Sì, io sono uno scarabocchio, e tu?


Sì, io sono uno scarabocchio,
io lo sono, ma lo sei anche tu, e tu, e tu…

Tutti siamo scarabocchi.
Siamo tratti confusi,
colori mescolati, linee incise nel vento
che si incontrano o si spezzano.
Non siamo tutto… Forse un po’ di tutto.
In me c’è un po’ di cielo, un po’ di sole,
nuvole e pioggia, notte e giorno, parole e silenzio.
Siamo come gli scarabocchi, irripetibili,
complicati, strambi, originali, confusi…
tutti speciali.
Non siamo un “che cosa” ma siamo un “chi”.
Non c’è cornice che ci contenga,
né descrizione che ci comprenda



Con il titolo "Io sono uno scarabocchio e tu?" le due attrici Adriana Zamboni, Manuela Massarenti, dal testo di Emilia De Rienzo, hanno messo in scena una piece teatrale.
Così si aprirà il convegno del 10 marzo a Reggio Emilia il cui programma lo puoi vedere qui
In questo lavoro abbiamo voluto raccontare quanto ogni individuo sia paragonabile ad uno “scarabocchio” in quanto traccia significativa, unica ed irripetibile.
Uno scarabocchio è composto da tratti geometrici, da colori e linee variamente combinate fra di loro che “raccontano” la complessità di ogni individuo e il suo bisogno di presentarsi all'altro così com'è.
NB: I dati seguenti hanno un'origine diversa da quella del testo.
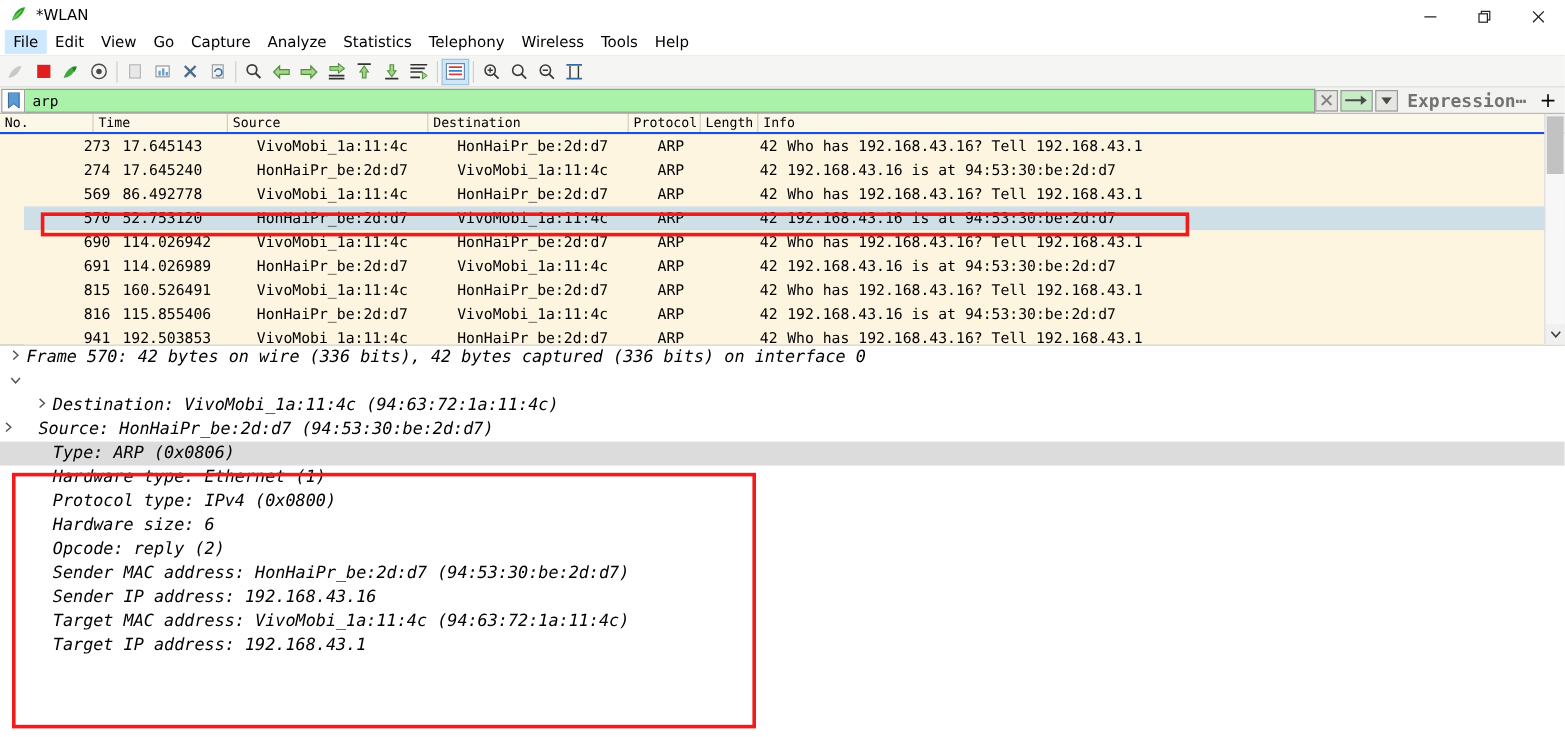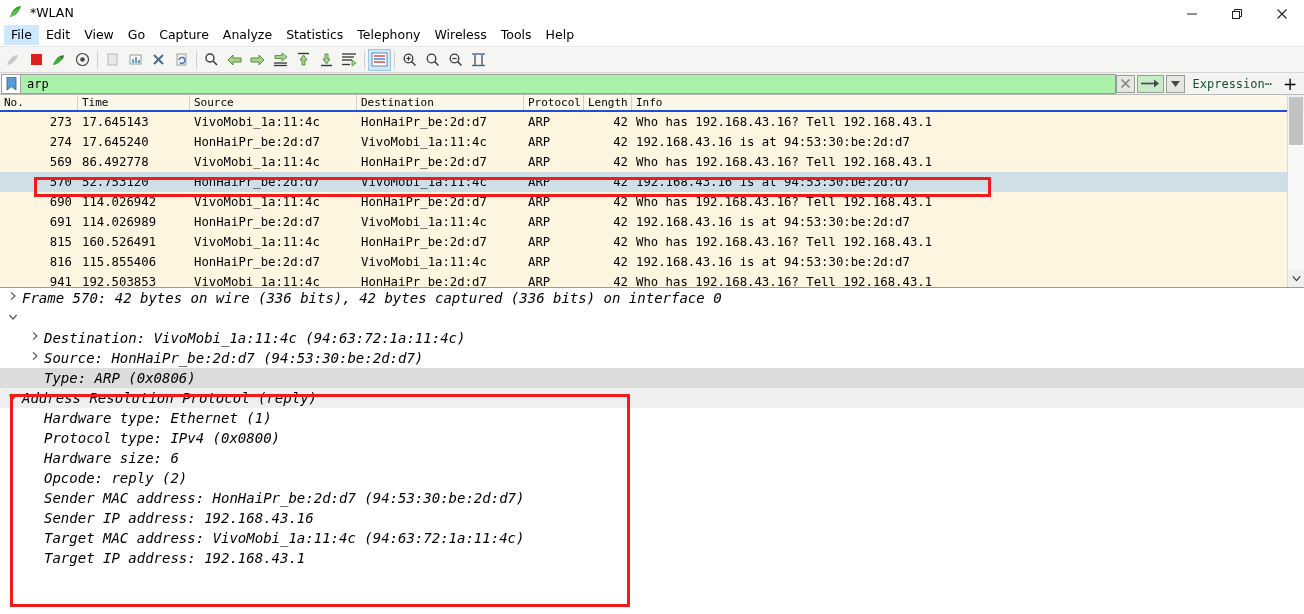--- a/index.html
+++ b/index.html
@@ -135,10 +135,11 @@
   .filter-drop  { width: 19px; background:#e6e6e2; }
   .filter-expr {
     font-family: "DejaVu Sans Mono", monospace;
-    font-size: 12px;
+    font-size: 15px;
     padding: 0 8px 0 6px;
-    color: #14532d;
+    color: #737373;
     white-space: nowrap;
+    font-weight: bold;
   }
   .filter-plus {
     width: 20px; text-align:center;

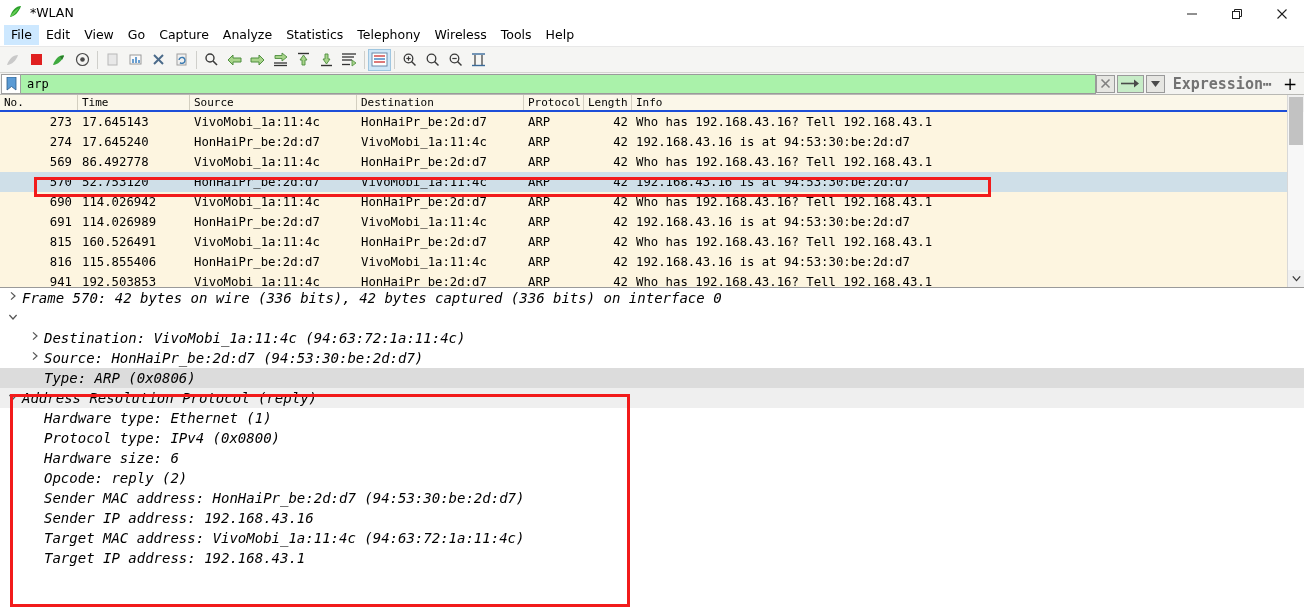--- a/index.html
+++ b/index.html
@@ -180,6 +180,7 @@
     height: 175px;
     overflow: hidden;
     background: #fdf5e0;
+    padding-left: 20px;
   }
   .prow {
     display: flex;

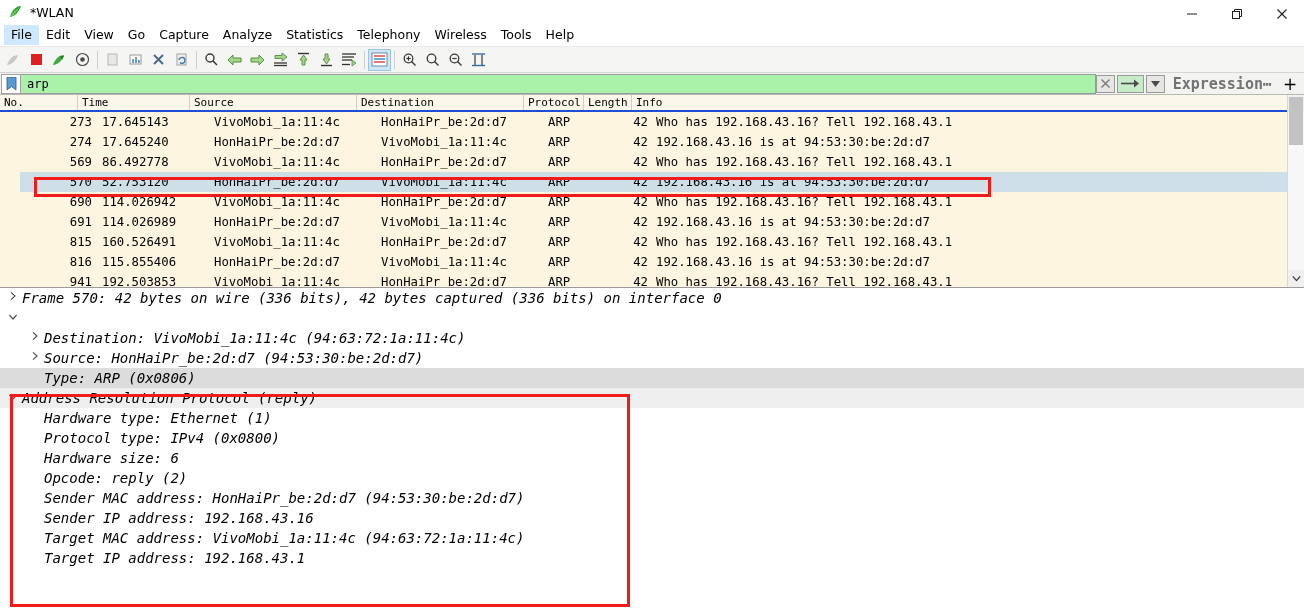--- a/index.html
+++ b/index.html
@@ -600,7 +600,7 @@
         </svg></span>
       <span class="dtext">Destination: VivoMobi_1a:11:4c (94:63:72:1a:11:4c)</span>
     </div>
-    <div class="drow" style="padding-left: 28px;">
+    <div class="drow" style=" gap: 16px;">
       <span class="twisty"><svg width="8" height="10" viewBox="0 0 8 10">
           <polyline points="2,1.4 6,5 2,8.6" fill="none" stroke="#555" stroke-width="1.2"></polyline>
         </svg></span>

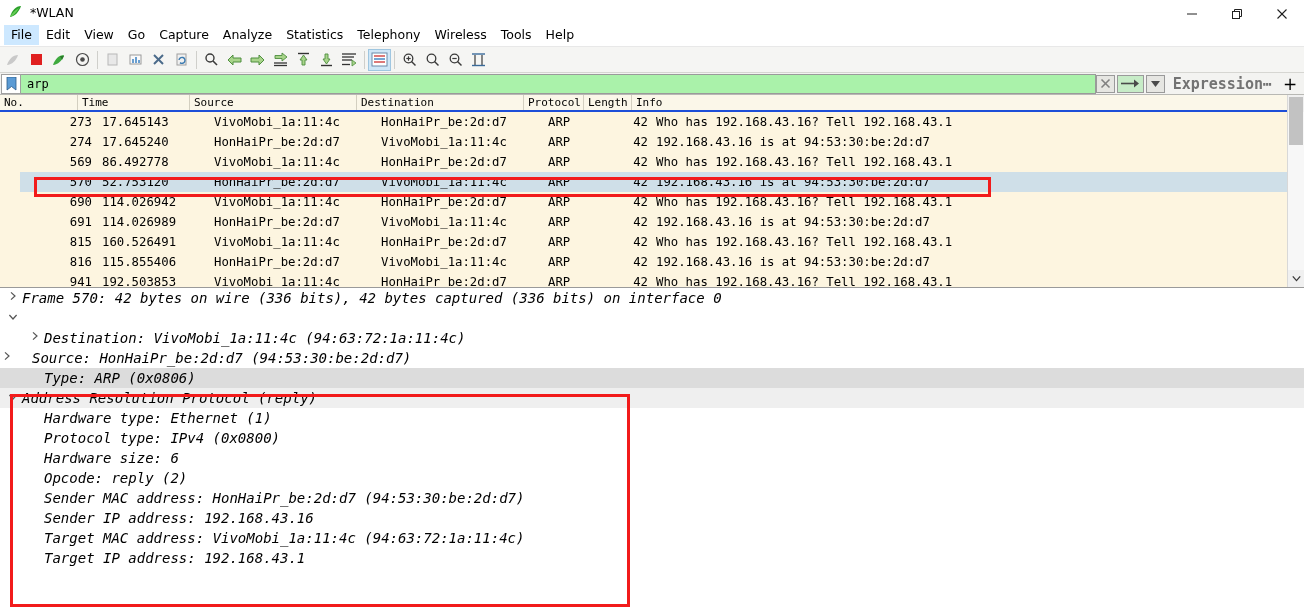--- a/index.html
+++ b/index.html
@@ -610,12 +610,6 @@
       <span class="twisty"></span>
       <span class="dtext">Type: ARP (0x0806)</span>
     </div>
-    <div class="drow hl-light" style="padding-left: 6px;">
-      <span class="twisty"><svg width="10" height="8" viewBox="0 0 10 8">
-          <polyline points="1.4,2 5,6 8.6,2" fill="none" stroke="#555" stroke-width="1.2"></polyline>
-        </svg></span>
-      <span class="dtext">Address Resolution Protocol (reply)</span>
-    </div>
     <div class="drow" style="padding-left: 28px;">
       <span class="twisty"></span>
       <span class="dtext">Hardware type: Ethernet (1)</span>

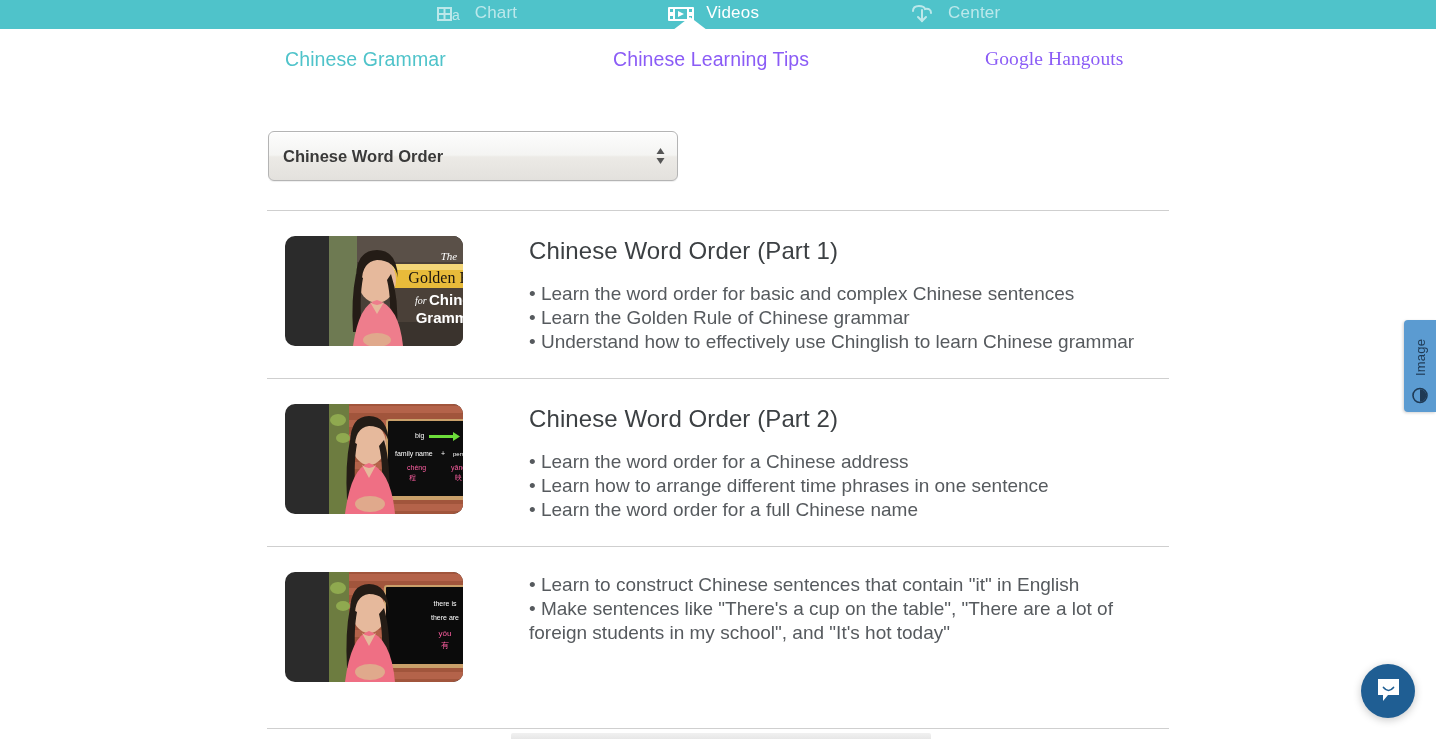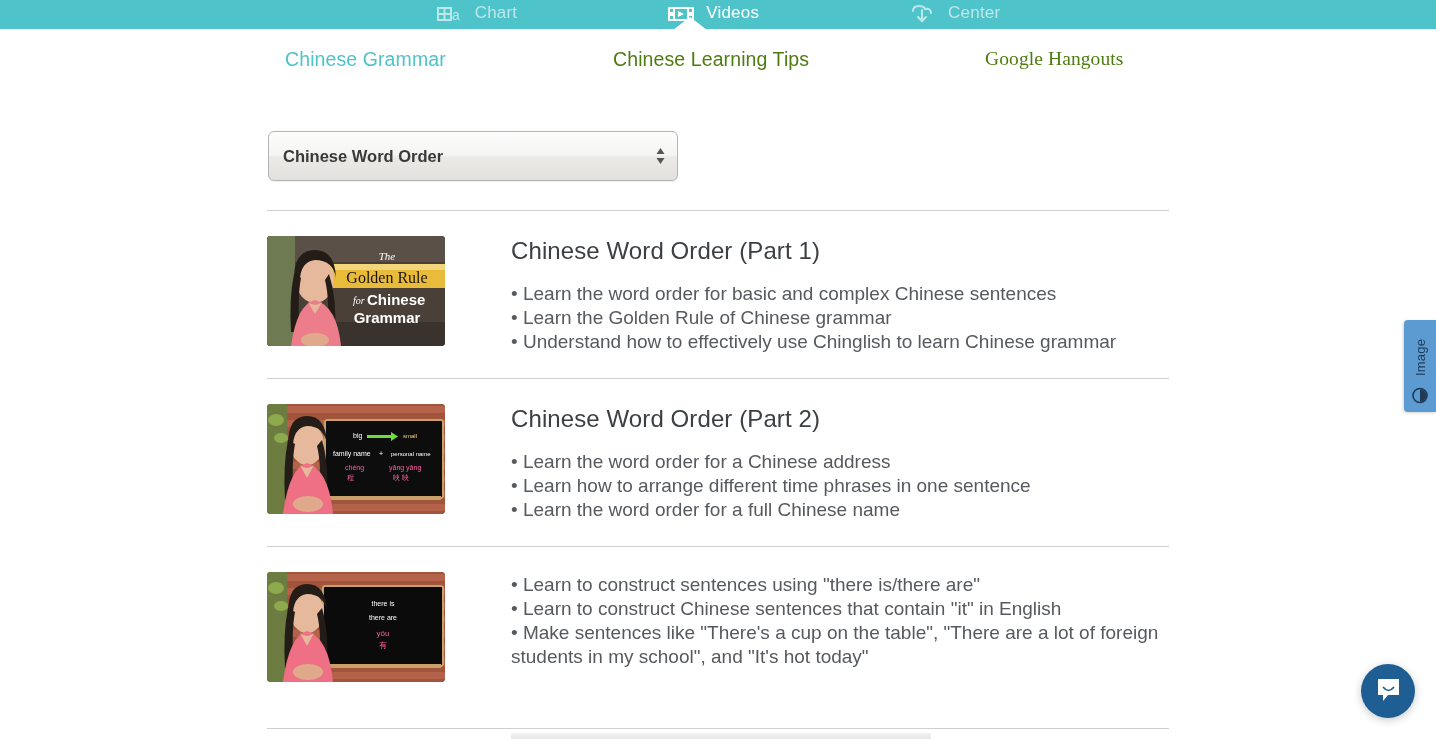--- a/index.html
+++ b/index.html
@@ -67,7 +67,7 @@
     top: 0;
     font-size: 19.5px;
     font-weight: 500;
-    color: #4d7c0f;
+    color: #8b5cf6;
     cursor: pointer;
     white-space: nowrap;
     letter-spacing: .1px;

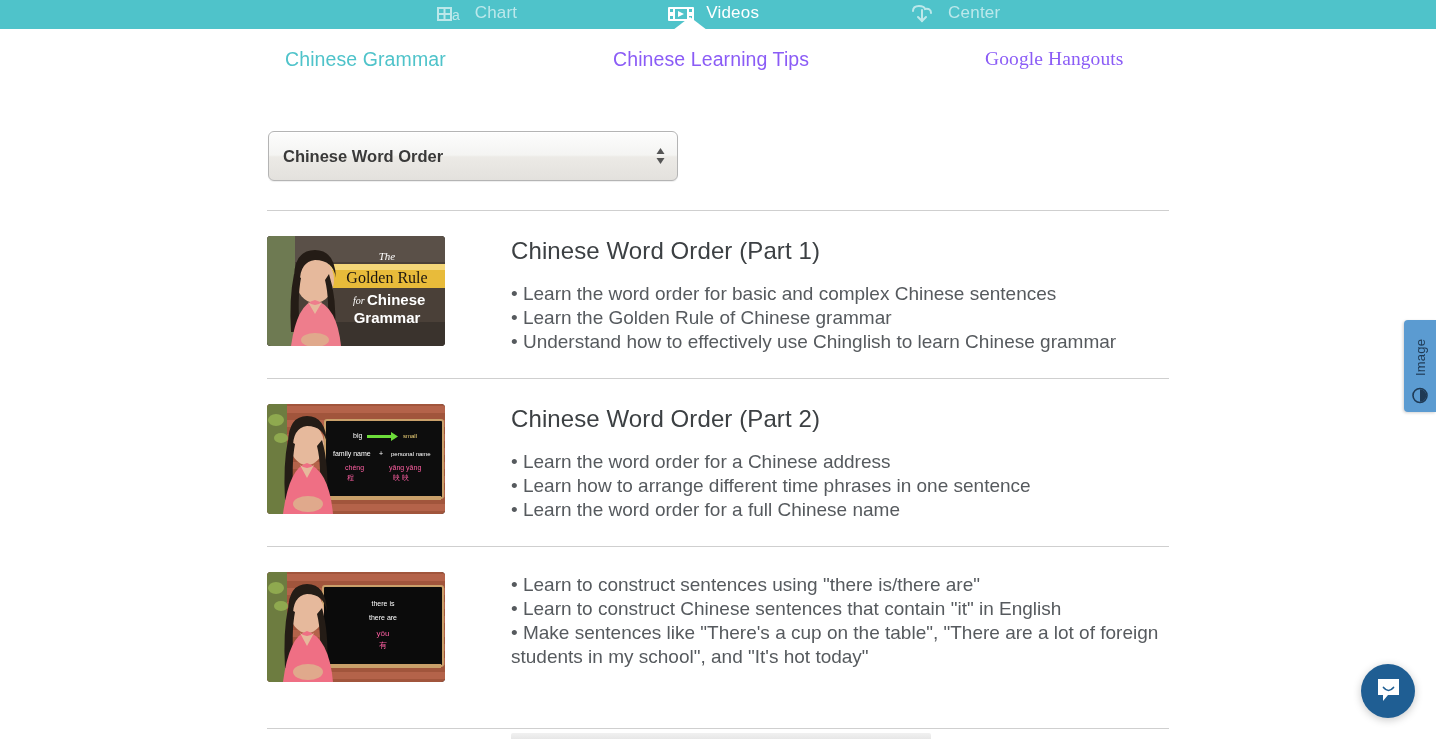--- a/index.html
+++ b/index.html
@@ -121,11 +121,13 @@
   .vthumb {
     flex: 0 0 178px;
     width: 178px; height: 110px;
-    border-radius: 4px;
+    margin-left: 18px;
+    border-radius: 10px;
     overflow: hidden;
     position: relative;
     background: #2b2b2b;
     cursor: pointer;
+    padding-left: 44px;
   }
   .vtext { margin-left: 66px; padding-top: 1px; }
   .vtitle {

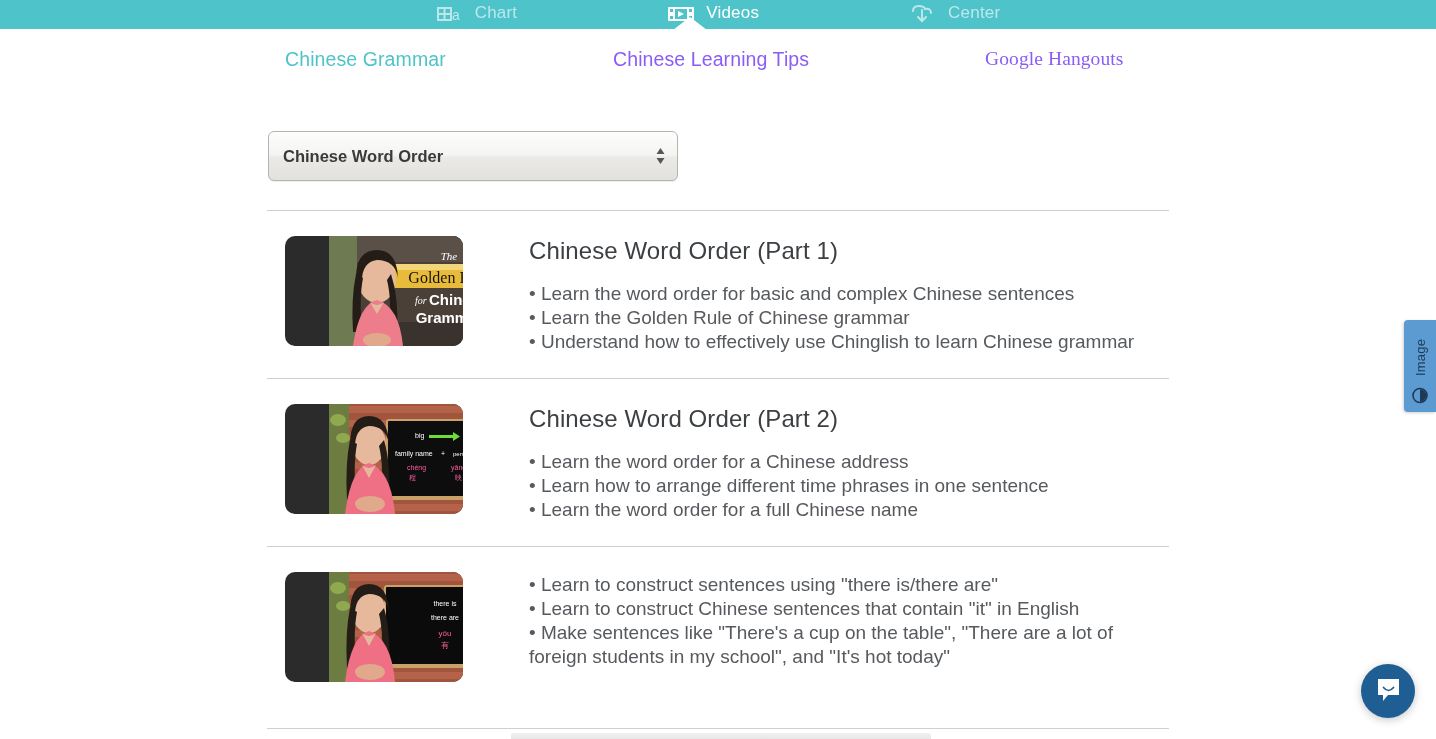--- a/index.html
+++ b/index.html
@@ -379,7 +379,6 @@
       </svg>
     </div>
     <div class="vtext">
-      <div class="vbullet">• Learn to construct sentences using "there is/there are"</div>
       <div class="vbullet">• Learn to construct Chinese sentences that contain "it" in English</div>
       <div class="vbullet">• Make sentences like "There's a cup on the table", "There are a lot of foreign students in my school", and "It's hot today"</div>
     </div>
Ma lo scarabocchio ci trasmette anche la difficoltà di ogni individuo a comprendere anche se stesso.

Così racconta una ragazza di scuola media in un suo lavoro scritto:
La mia vita è un vero e proprio pasticcio, non so neppure io, a volte, quali siano i miei problemi, se di una cosa sono contenta o triste. A volte, quando penso di essere finalmente felice, è come se si abbattesse un muro di acciaio tra me e la felicità. Quando ero più piccola e, fino a poco tempo fa, pensavo di essere l’unica ad avere dei problemi, però per fortuna, ho capito di non essere la sola e che la vita stessa è un problema. La cosa peggiore è che non so nemmeno io cosa voglio e quello che penso. Pensavo di conoscermi e soprattutto di conoscere la vita mami accorgo di non sapere quasi nulla.          
Bisogna aiutare i ragazzi a dar voce a ciò che sentono. Difficilmente lo faranno in modo diretto, difficilmente hanno all'inizio quella capacità di “raccontare se stessi agli altri”, perché è tipico del loro modo di essere anche la “riservatezza” e  la mancanza di parole per esprimere i loro sentimenti. Hanno bisogno di spazi in cui condividere,  sperimentare che “si può dire”, che anche altri sentono lo stesso disagio e hanno le stesse paure, che si può “condividere”.
Capiranno che la fragilità, il dubbio, la paura, la contraddizione sono di tutti e ci si può aiutare. 
Lo Scarabocchio raccoglie le testimonianze di ragazzi che hanno raccontato se stessi e, confrontandosi fra di loro, sono cresciuti “insieme”.
Parola e disegno sulla scena si alternano e si intrecciano accompagnati dalla musica: lo Scarabocchio prende forma. Prendono vita le testimonianze, quelle di ragazzi che hanno trovato nella classe, che hanno frequentato, uno spazio dove imparare non solo nozioni, ma anche a parlare ed ascoltare, a condividere.
Il desiderio che anima ognuno è quello di sentirsi riconosciuto nella propria individualità, qualsiasi storia abbiano alle spalle.
La narrazione non incasella, non imprigiona l’individuo nella “definizione”, “rivela il finito nella sua fragile unicità” e lo valorizza.